Another approach, which empowers patients to consent to sharing their data for the purpose of RWD research, can also support this work. “Patients are more willing to consent to sharing their data if they know it can be used to improve treatment,” Ryan explained. This can grant researchers access to key data attributes that may otherwise be obfuscated due to privacy restrictions.
While industry awaits FDA guidance around RWD quality and transparency, biopharma and data partners can collaborate to inform regulatory standards.
The panelists agreed that the FDA is likely to soon release guidance regarding data quality, including standards around transparency. However, Andrew noted that this guidance may evolve over time, or present as a spectrum to allow stakeholders to work with potentially less rigorous data for certain applications if it gives a quicker read on key data points.
Ryan expects to see standards around data provenance, especially to trace the sources of data used in external control arms. He encouraged biopharma to require this information from data partners to help establish credibility with regulators. “When we work on external comparator projects, we spend much time and effort fostering relationships with health care providers to understand exactly where the data came from,” Ryan said. “That way, we can provide this information to FDA reviewers instead of asking them to ‘trust us.’”

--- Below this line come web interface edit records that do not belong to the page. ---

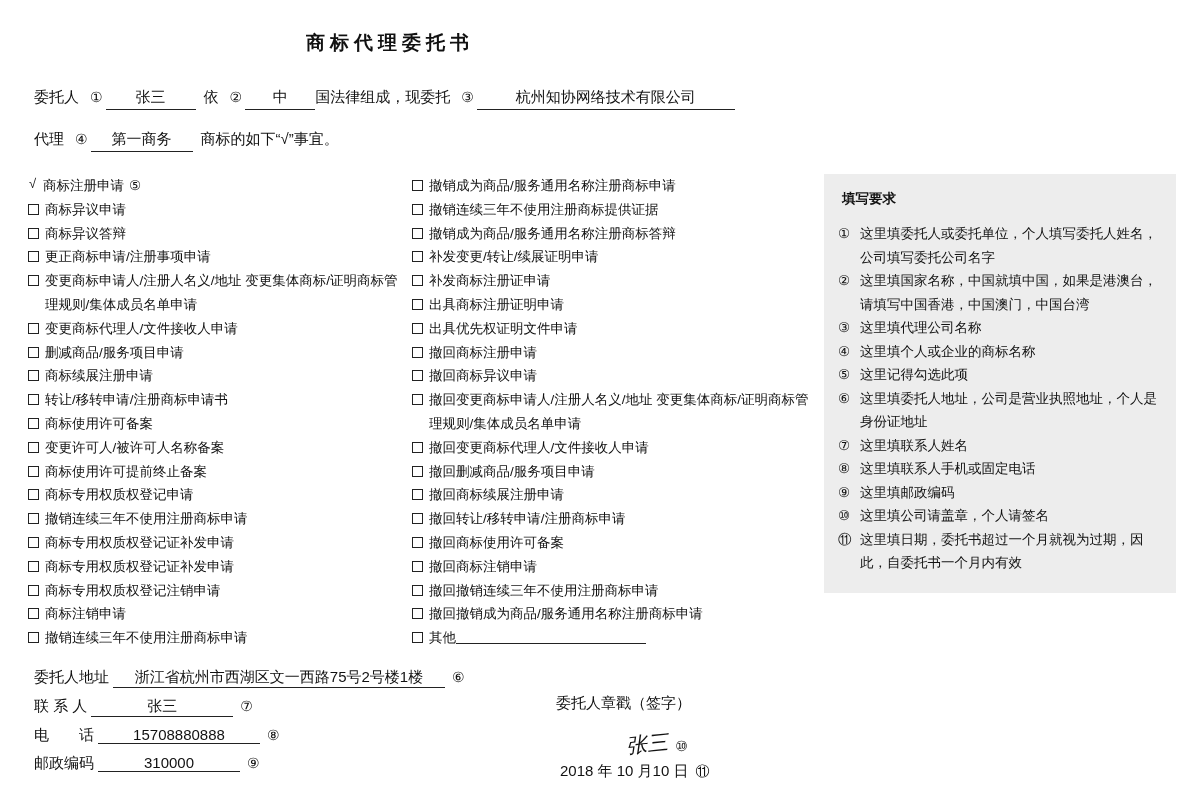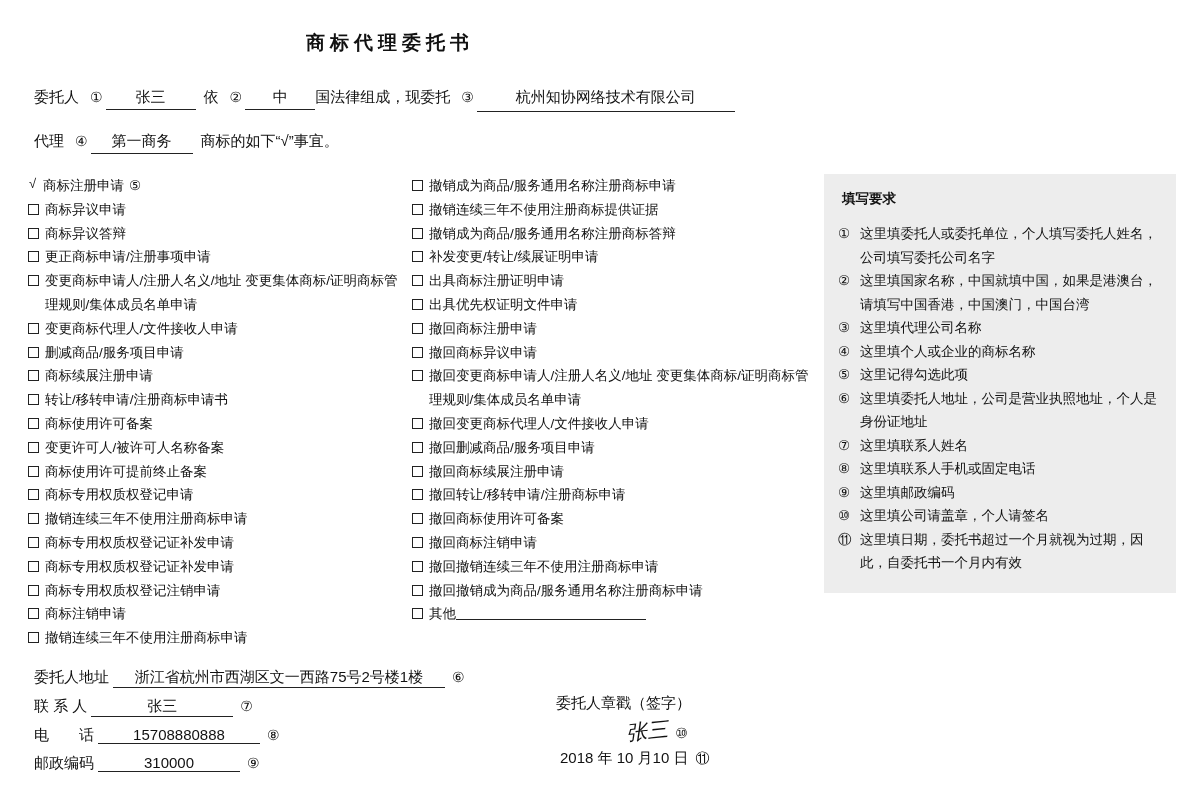--- a/index.html
+++ b/index.html
@@ -53,7 +53,7 @@
   }
   .fill.w1 { min-width: 82px; }
   .fill.w2 { min-width: 62px; }
-  .fill.w3 { min-width: 250px; font-family: Liberation Mono, monospace; }
+  .fill.w3 { min-width: 250px; }
   .fill.w4 { min-width: 94px; margin-top: 16px; }
   .circ {
     display: inline-block;

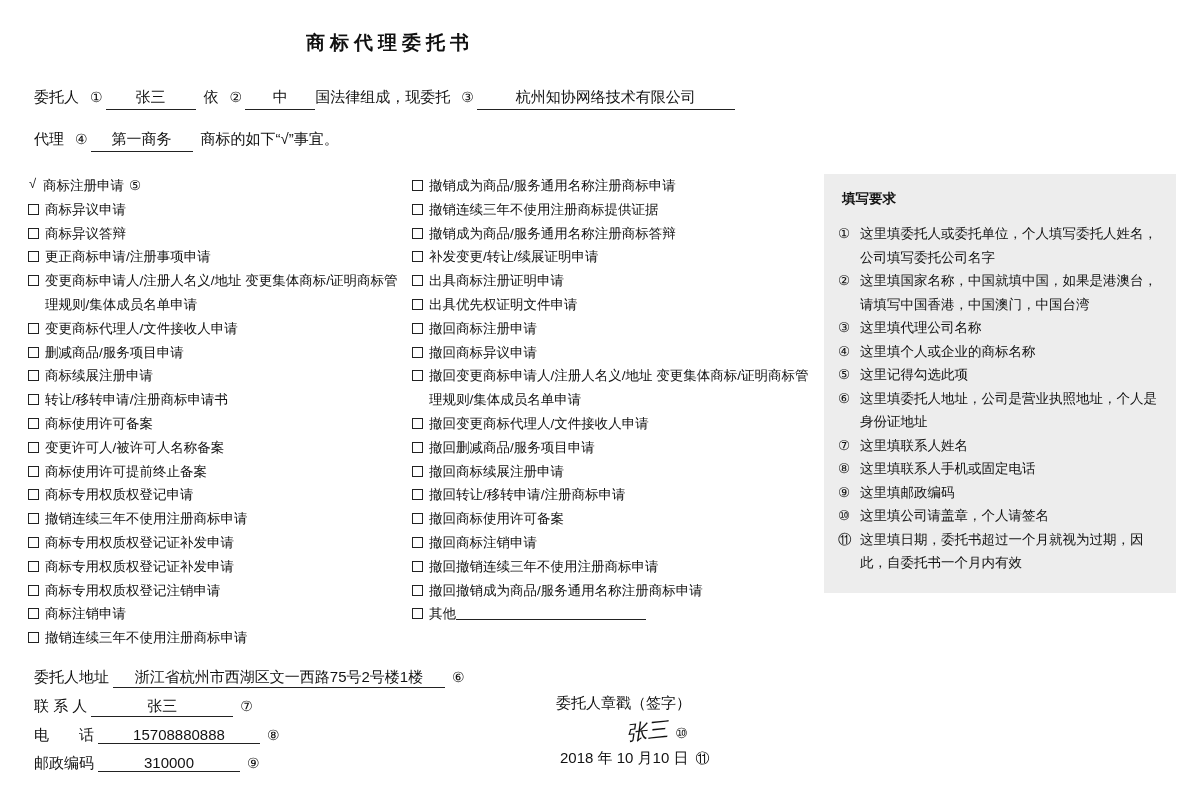--- a/index.html
+++ b/index.html
@@ -314,6 +314,10 @@
       </div>
       <div class="cb-item">
         <span class="cb-box"></span>
+        <span class="cb-text">补发商标注册证申请</span>
+      </div>
+      <div class="cb-item">
+        <span class="cb-box"></span>
         <span class="cb-text">出具商标注册证明申请</span>
       </div>
       <div class="cb-item">

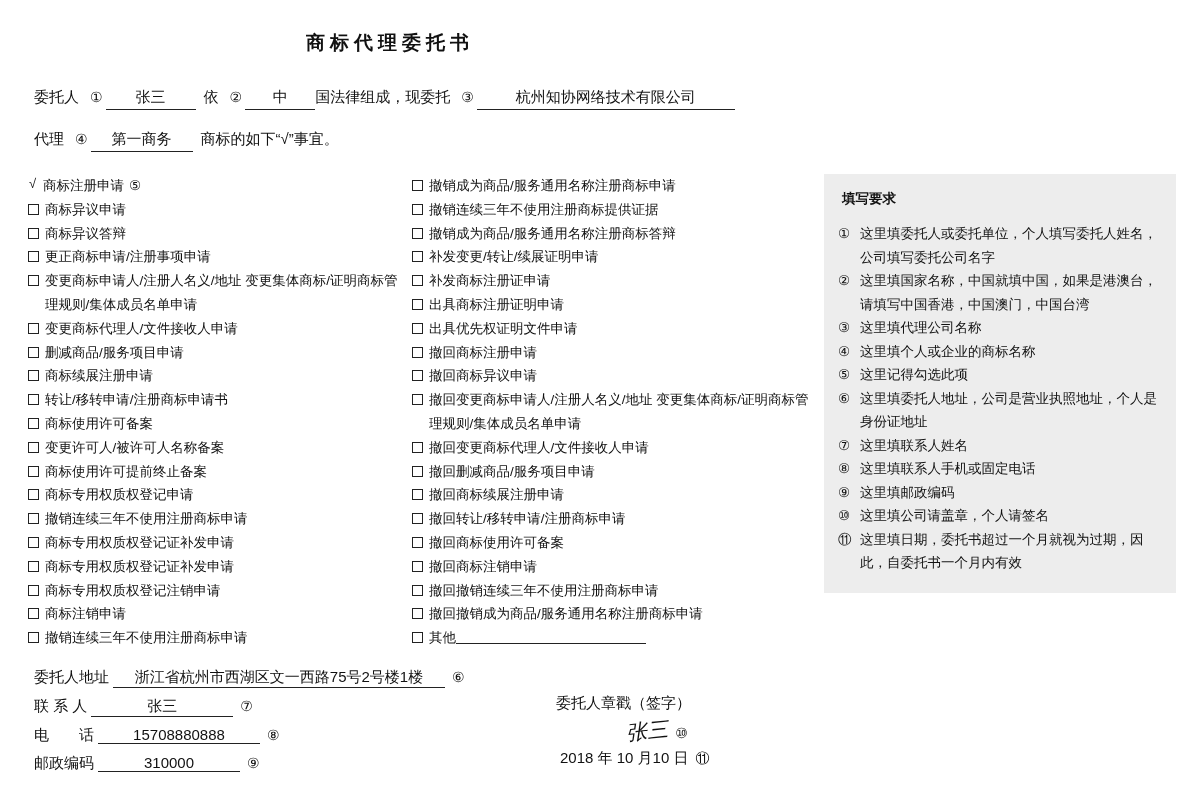--- a/index.html
+++ b/index.html
@@ -170,7 +170,7 @@
     font-size: 15px;
     width: 300px;
   }
-  .sign-title { margin-bottom: 4px; }
+  .sign-title { margin-bottom: 17px; }
   .sign-mark {
     font-family: "Liberation Serif", serif;
     font-style: italic;

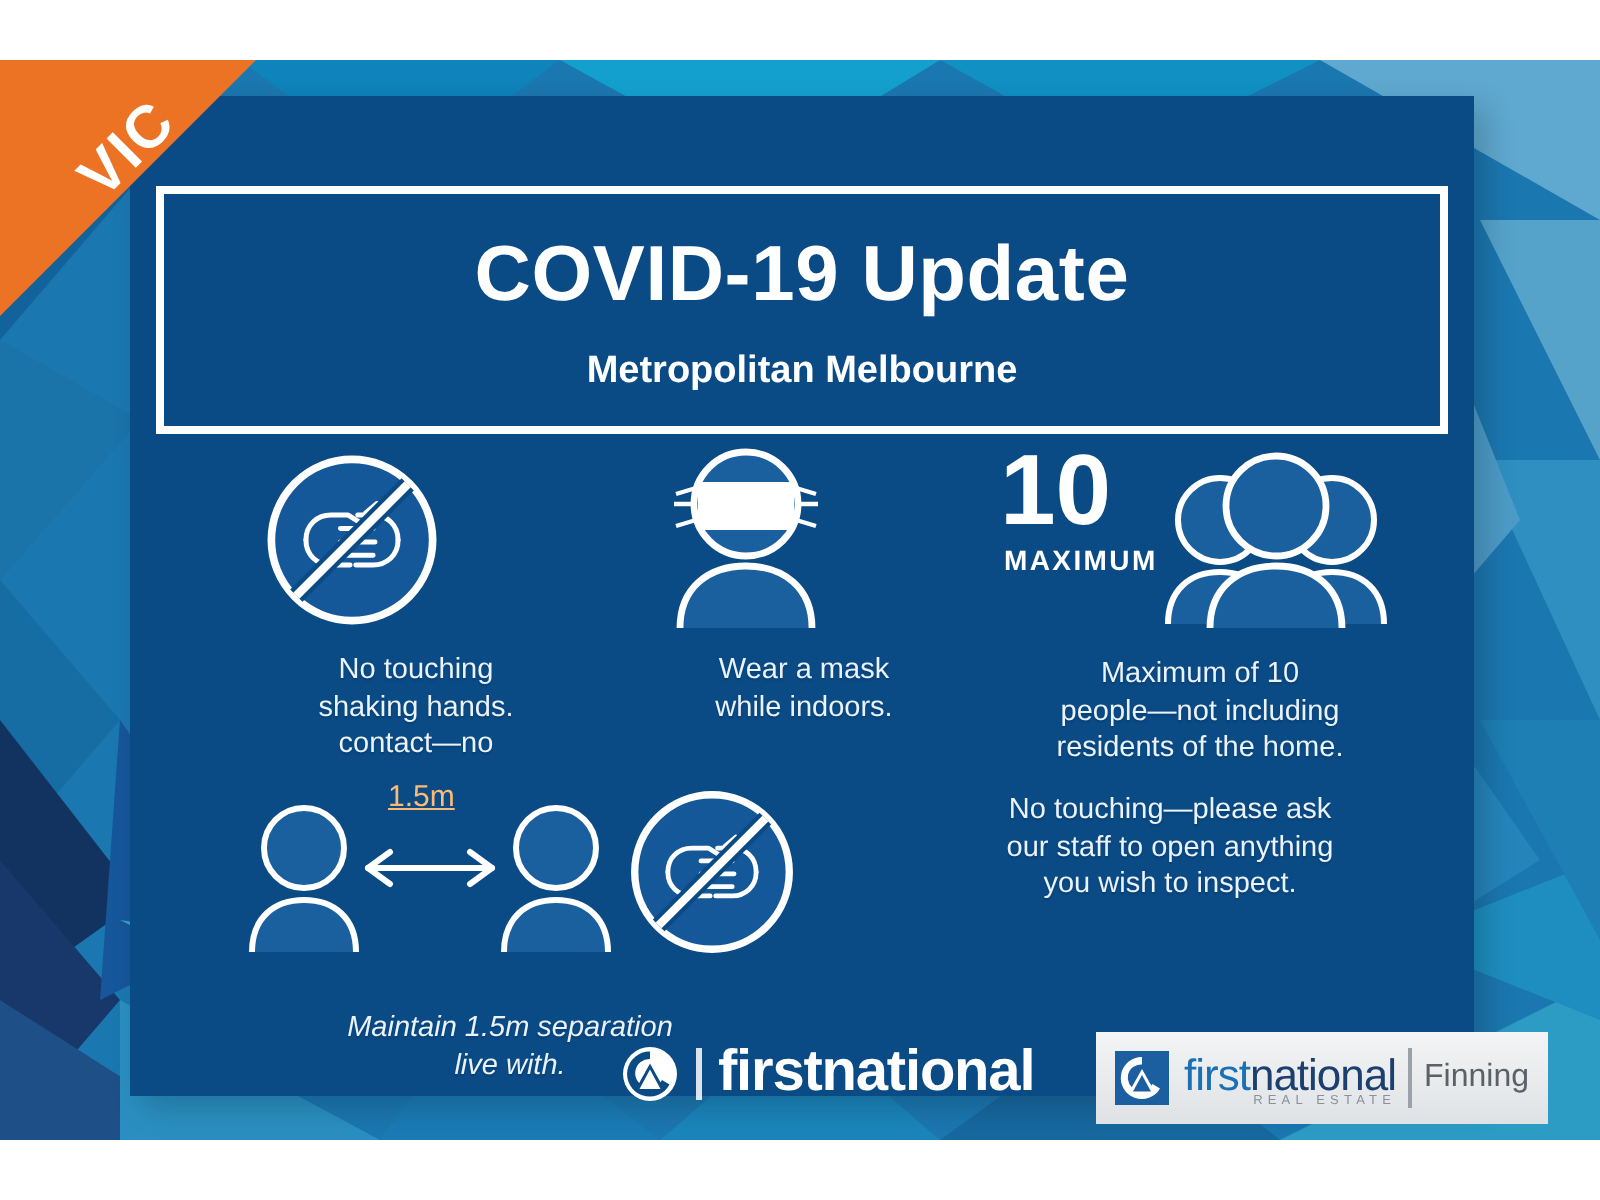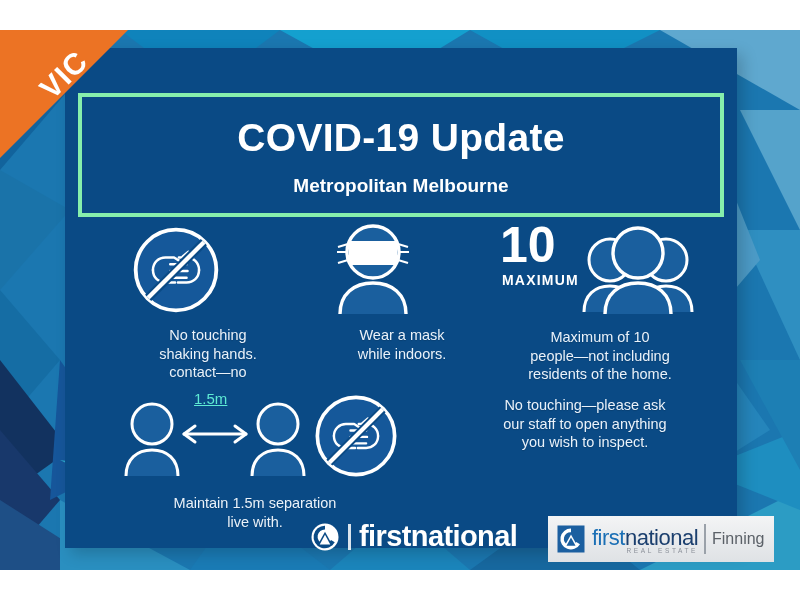--- a/index.html
+++ b/index.html
@@ -44,7 +44,7 @@
   
   #titlebox{
     position:absolute; left:78px; top:63px; width:646px; height:124px;
-    border:4px solid #86efac;
+    border:4px solid #ffffff;
   }
   #title{
     position:absolute; left:0; right:0; top:19px;

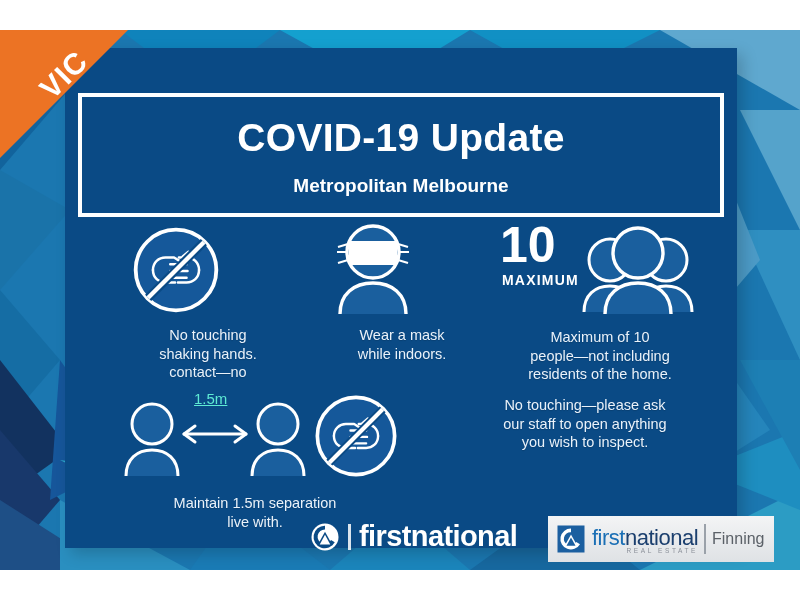--- a/index.html
+++ b/index.html
@@ -82,7 +82,7 @@
     font-size:14px; font-weight:bold; letter-spacing:1.2px;
   }
   .m15{
-    position:absolute; color:#5eead4; font-size:15px;text-decoration:underline;
+    position:absolute; color:#fdba74; font-size:15px;text-decoration:underline;
   }
   svg{ display:block; overflow:visible; }
 

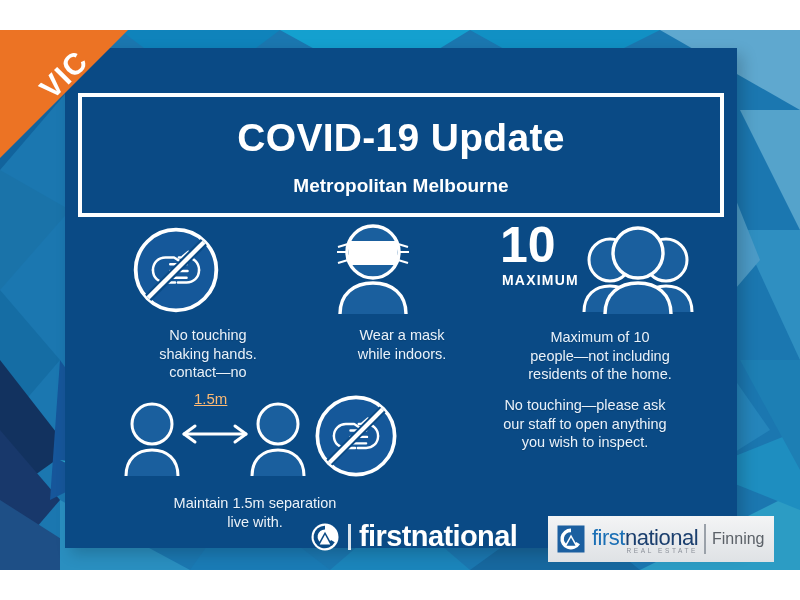--- a/index.html
+++ b/index.html
@@ -263,7 +263,7 @@
           </svg>
         </div>
       </div>
-      <div class="cap" style="margin-top:6px;">
+      <div class="cap" style="margin-top:17px;font-style:italic;">
         <div>Maintain 1.5m separation</div>
         <div>live with.</div>
       </div>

Gilles echoed these points, and shared the importance of making a “continuous investment in working with physicians and helping them understand the value of the data for their own practice” to ensure data quality.
Ultimately, through existing RWD collaborations between data providers, biopharma, and regulators like the COVID-19 Evidence Accelerator, Andrew expressed that “we should already have a good set of criteria to evaluate data quality.” Therefore, in anticipation of the FDA’s formal guidance, the panelists called upon industry and its partners to lead the way in developing standards for high quality RWD.
Carolyn Magill, CEO of Aetion, echoed this point: “We need to lead the way toward developing standards. There are places where we are confident that we can drive change and consensus, and we should focus there to help the rest of the industry move forward.”